Hukum Sabana – dinamai berdasarkan nama seorang wanita berusia 22 tahun yang dibunuh pada tahun 2017 ketika dia sedang hamil delapan bulan – disetujui pada tahun 2020 dan ditandatangani menjadi undang-undang oleh Presiden Trump, dengan tujuan untuk menstandardisasi protokol dan meningkatkan pengumpulan data.

Dan dana hibah yang disalurkan berdasarkan Undang-Undang Kekerasan Terhadap Perempuan tahun lalu mengirimkan lebih dari itu US$86 juta dalam bentuk program dirancang untuk membantu para penyintas kekerasan dalam rumah tangga, kekerasan seksual, kekerasan dalam pacaran, penguntitan, dan perdagangan manusia.

Upaya-upaya ini patut dipuji, namun dampak yang diharapkan melebihi dampaknya, karena jumlah globalnya tidak berubah: sekitar 5.700 perempuan Pribumi dilaporkan hilang pada tahun 2016. Pada tahun 2023, jumlahnya menjadi sekitar 5.800.

Masuk akal untuk menyalahkan sejarah panjang Amerika.
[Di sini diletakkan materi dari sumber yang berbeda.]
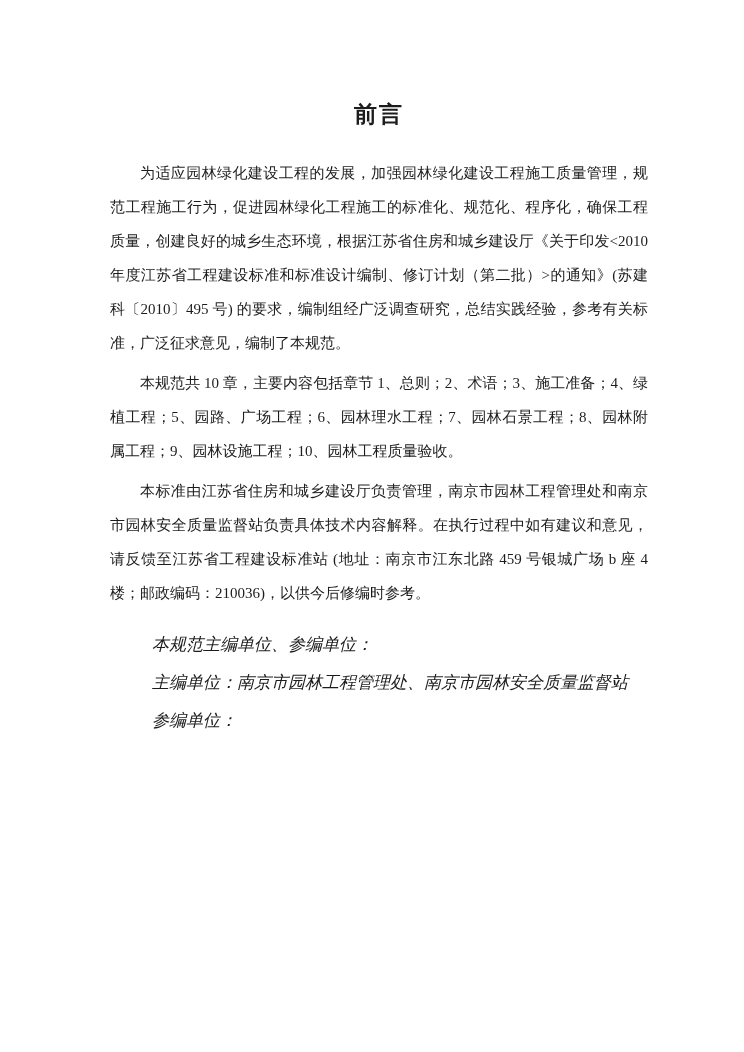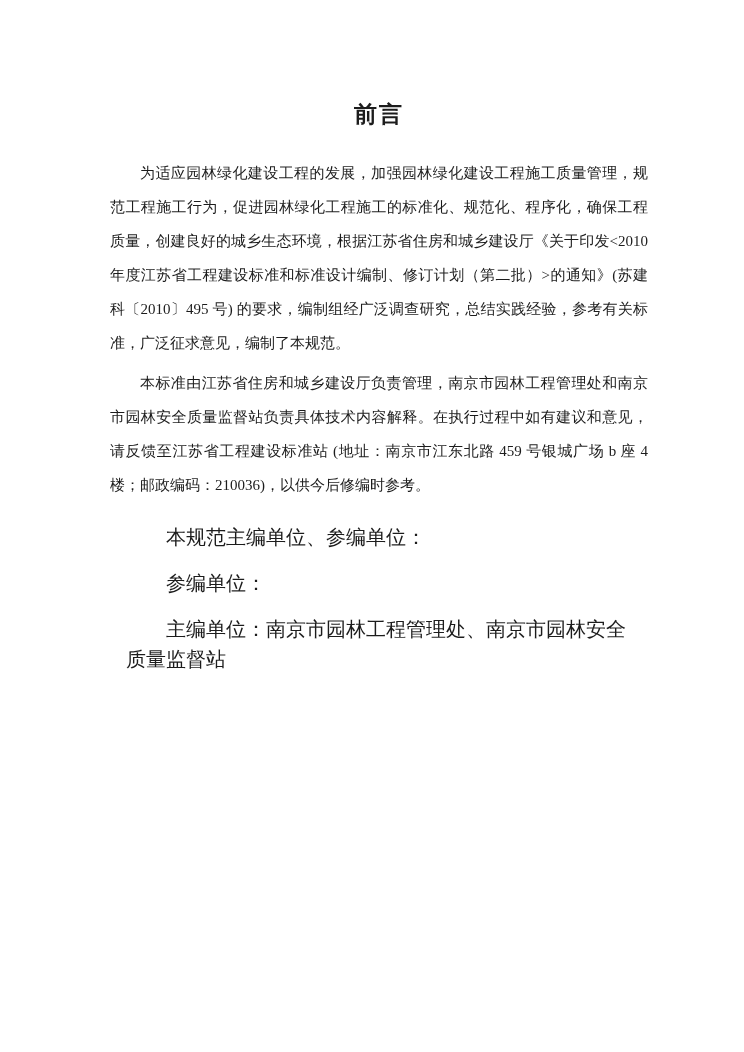--- a/index.html
+++ b/index.html
@@ -32,40 +32,42 @@
     line-height: 34px;
     text-align: justify;
     text-indent: 2em;
     margin: 0 0 6px 0;
     word-break: break-all;
   }
   .editors {
     margin-top: 20px;
   }
   .editor-line {
-    font-size: 20px;
+    font-size: 17px;
     line-height: 30px;
     text-indent: 2em;
-    margin: 16px;
+    margin: 8px;
+    font-style: italic;
   }
   .editor-line.participant {
     margin-top: 12px;
   }
 </style>
 </head>
 <body>
 
 <div class="page">
 
   <h1 class="title">前言</h1>
 
   <p class="para">为适应园林绿化建设工程的发展，加强园林绿化建设工程施工质量管理，规范工程施工行为，促进园林绿化工程施工的标准化、规范化、程序化，确保工程质量，创建良好的城乡生态环境，根据江苏省住房和城乡建设厅《关于印发&lt;2010 年度江苏省工程建设标准和标准设计编制、修订计划（第二批）&gt;的通知》(苏建科〔2010〕495 号) 的要求，编制组经广泛调查研究，总结实践经验，参考有关标准，广泛征求意见，编制了本规范。</p>
 
+  <p class="para">本规范共 10 章，主要内容包括章节 1、总则；2、术语；3、施工准备；4、绿植工程；5、园路、广场工程；6、园林理水工程；7、园林石景工程；8、园林附属工程；9、园林设施工程；10、园林工程质量验收。</p>
 
   <p class="para">本标准由江苏省住房和城乡建设厅负责管理，南京市园林工程管理处和南京市园林安全质量监督站负责具体技术内容解释。在执行过程中如有建议和意见，请反馈至江苏省工程建设标准站 (地址：南京市江东北路 459 号银城广场 b 座 4 楼；邮政编码：210036)，以供今后修编时参考。</p>
 
   <div class="editors">
     <p class="editor-line">本规范主编单位、参编单位：</p>
+    <p class="editor-line">主编单位：南京市园林工程管理处、南京市园林安全质量监督站</p>
     <p class="editor-line">参编单位：</p>
-    <p class="editor-line">主编单位：南京市园林工程管理处、南京市园林安全质量监督站</p>
   </div>
 
 </div>
 
 </body></html>

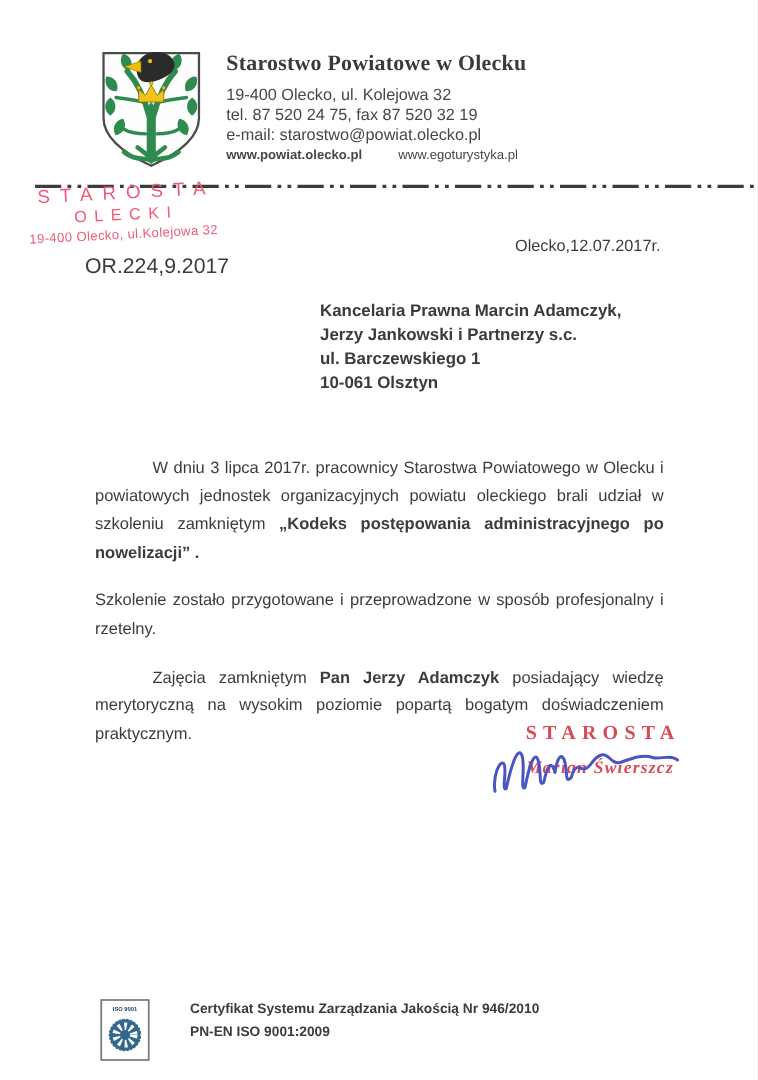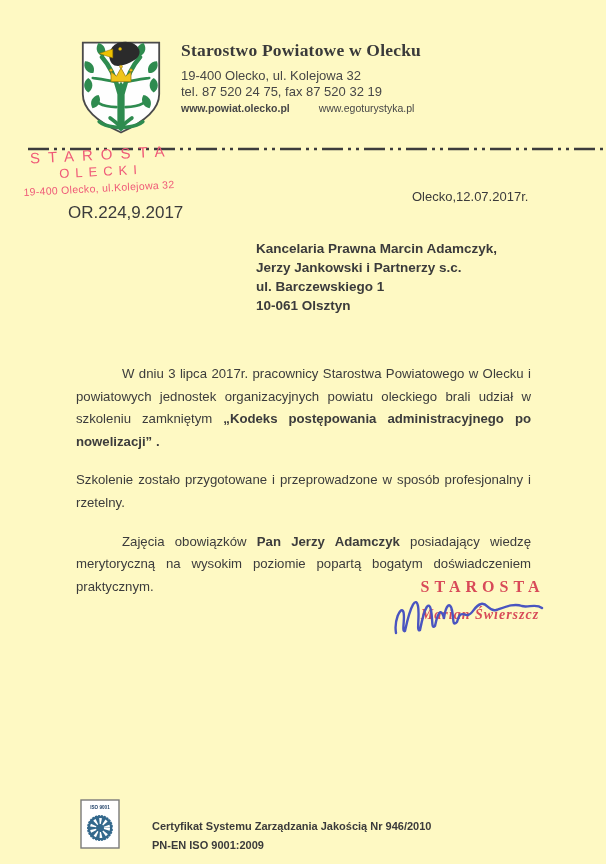--- a/index.html
+++ b/index.html
@@ -1,18 +1,18 @@
 <!DOCTYPE html>
 <html><head>
 <meta charset="utf-8">
 <style>
   html,body{margin:0;padding:0;background:#e8e8e8;}
   .page{
     position:relative;width:606px;height:864px;margin:0 auto;
-    background:#fef9c3;overflow:hidden;
+    background:#ffffff;overflow:hidden;
     font-family:"Liberation Sans",sans-serif;color:#3b3b3b;
   }
   
   .coa{position:absolute;left:72px;top:38px;width:98px;height:100px;}
   .header-text{position:absolute;left:181px;top:40px;}
   .office-title{
     font-family:"Liberation Serif",serif;font-weight:bold;
     font-size:17.5px;color:#3a3a3a;letter-spacing:.2px;
   }
   .addr{font-size:13px;color:#474747;line-height:16px;}
@@ -48,21 +48,21 @@
     font-size:16px;letter-spacing:5px;text-indent:5px;color:#d84a58;
   }
   .sig-name{
     font-family:"Liberation Serif",serif;font-style:italic;font-weight:bold;
     font-size:14px;letter-spacing:1px;color:#d84a58;margin-top:11px;
   }
   .sig-ink{position:absolute;left:-10px;top:13px;width:176px;height:48px;}
   
   .footer{position:absolute;left:80px;top:798px;display:flex;gap:32px;}
   .iso{width:40px;height:52px;}
-  .cert{margin-top:19px;font-weight:bold;font-size:11px;line-height:18.5px;color:#3b3b3b;}
+  .cert{margin-top:0;font-weight:bold;font-size:11px;line-height:18.5px;color:#3b3b3b;}
 </style>
 </head>
 <body>
 
 <div class="page">
 
   <svg class="coa" viewBox="0 0 100 110" xmlns="http://www.w3.org/2000/svg">
     <path d="M8,5 H92 V62 Q92,85 50,104 Q8,85 8,62 Z" fill="#fefefe" stroke="#4a4a4a" stroke-width="2"></path>
     <g stroke="#2e8b4f" stroke-width="4" fill="none" stroke-linecap="round">
       <path d="M50,99 C42,97 34,99 26,92"></path>
@@ -98,20 +98,21 @@
     <path d="M39,48 L39,37 L45,42 L50,33 L55,42 L61,37 L61,48 Z" fill="#f0c419" stroke="#93740a" stroke-width="0.8"></path>
     <circle cx="39" cy="35.5" r="1.6" fill="#f0c419" stroke="#93740a" stroke-width="0.6"></circle>
     <circle cx="50" cy="31.5" r="1.6" fill="#f0c419" stroke="#93740a" stroke-width="0.6"></circle>
     <circle cx="61" cy="35.5" r="1.6" fill="#f0c419" stroke="#93740a" stroke-width="0.6"></circle>
   </svg>
 
   <div class="header-text">
     <div class="office-title">Starostwo Powiatowe w Olecku</div>
     <div class="addr addr-first">19-400 Olecko, ul. Kolejowa 32</div>
     <div class="addr">tel. 87 520 24 75, fax 87 520 32 19</div>
+    <div class="addr">e-mail: starostwo@powiat.olecko.pl</div>
     <div class="www-row">
       <span class="www-bold">www.powiat.olecko.pl</span>
       <span>www.egoturystyka.pl</span>
     </div>
   </div>
 
   <svg class="divider" viewBox="0 0 580 8" preserveAspectRatio="none">
     <line x1="2" y1="4" x2="578" y2="4" stroke="#3c3c3c" stroke-width="2.6" stroke-dasharray="21 5 3 5 3 5"></line>
   </svg>
 
@@ -127,21 +128,21 @@
   <div class="recipient">
     <div>Kancelaria Prawna Marcin Adamczyk,</div>
     <div>Jerzy Jankowski i Partnerzy s.c.</div>
     <div>ul. Barczewskiego 1</div>
     <div>10-061 Olsztyn</div>
   </div>
 
   <div class="body-text">
     <p class="indent"><span>W dniu 3 lipca 2017r.  pracownicy Starostwa Powiatowego w Olecku i powiatowych jednostek organizacyjnych powiatu oleckiego brali udział w szkoleniu zamkniętym </span><b>„Kodeks postępowania administracyjnego po nowelizacji” .</b></p>
     <p><span>Szkolenie zostało przygotowane i przeprowadzone w sposób profesjonalny i rzetelny.</span></p>
-    <p class="indent"><span>Zajęcia obowiązków </span><b>Pan Jerzy Adamczyk</b><span> posiadający wiedzę merytoryczną na wysokim poziomie popartą bogatym doświadczeniem praktycznym.</span></p>
+    <p class="indent"><span>Zajęcia zamkniętym </span><b>Pan Jerzy Adamczyk</b><span> posiadający wiedzę merytoryczną na wysokim poziomie popartą bogatym doświadczeniem praktycznym.</span></p>
   </div>
 
   <div class="sig">
     <div class="sig-title">STAROSTA</div>
     <div class="sig-name">Marian Świerszcz</div>
     <svg class="sig-ink" viewBox="0 0 176 48">
       <path d="M6,42 C4,30 10,16 13,20 C16,24 11,42 15,40 C21,12 26,6 28,15 C30,25 26,42 30,39 C35,14 39,10 41,19 C43,28 41,39 45,35 C49,16 52,20 54,27 C56,13 60,11 62,19 C64,28 62,36 67,31 C71,18 73,25 78,24 C83,23 84,15 91,13 C97,11 99,21 106,19 C115,16 124,12 132,15 C138,17 146,12 152,17" fill="none" stroke="#4a55c0" stroke-width="2.4" stroke-linecap="round" stroke-linejoin="round"></path>
     </svg>
   </div>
Namun ada juga penjelasan yang lebih sederhana – yang sesuai dengan cerita Epstein dan berkorelasi dengan sifat manusia: Predator memilih orang-orang rentan yang menurut mereka tidak akan dipercaya oleh siapa pun (atau akan menghabiskan energi untuk mencari atau mencari keadilan).

Di sinilah ceritanya berbeda.

Anda tidak perlu menjadi orang yang sinis untuk mencurigai bahwa salah satu alasan kasus Epstein akhirnya terungkap adalah karena beberapa korbannya adalah wanita muda, berambut pirang, dan berkulit putih — perwujudan utama dari apa yang pernah disebut oleh Gwen Ifill sebagai “sindrom wanita kulit putih yang hilang.” (Dan perlu diingat bahwa para korban Epstein masih harus menghabiskan waktu puluhan tahun untuk mencoba menarik perhatian kita mereka.)

Tragisnya, perempuan penduduk asli Amerika masih diperlakukan oleh banyak orang sebagai karakter yang dapat dibuang dalam narasi nasional yang sudah berjalan lama.

Jadi, saat kita keluar dari liburan perayaan pesta antara penjajah Inggris dan penduduk asli dan terjun langsung ke Black Friday (juga dikenal sebagai Hari Warisan Penduduk Asli Amerika), ada baiknya kita berhenti sejenak untuk mempertimbangkan satu pertanyaan.

Kalau kepentingan nasional kita hanya sebatas itu dengan enggan – untuk jenis orang tertentu yang selamat dari predator terkemuka, berapa banyak korban dan predator lain yang tidak terlihat?

Matt K. Lewis adalah penulis “Politisi kaya raya” Dan “Terlalu bodoh untuk gagal.”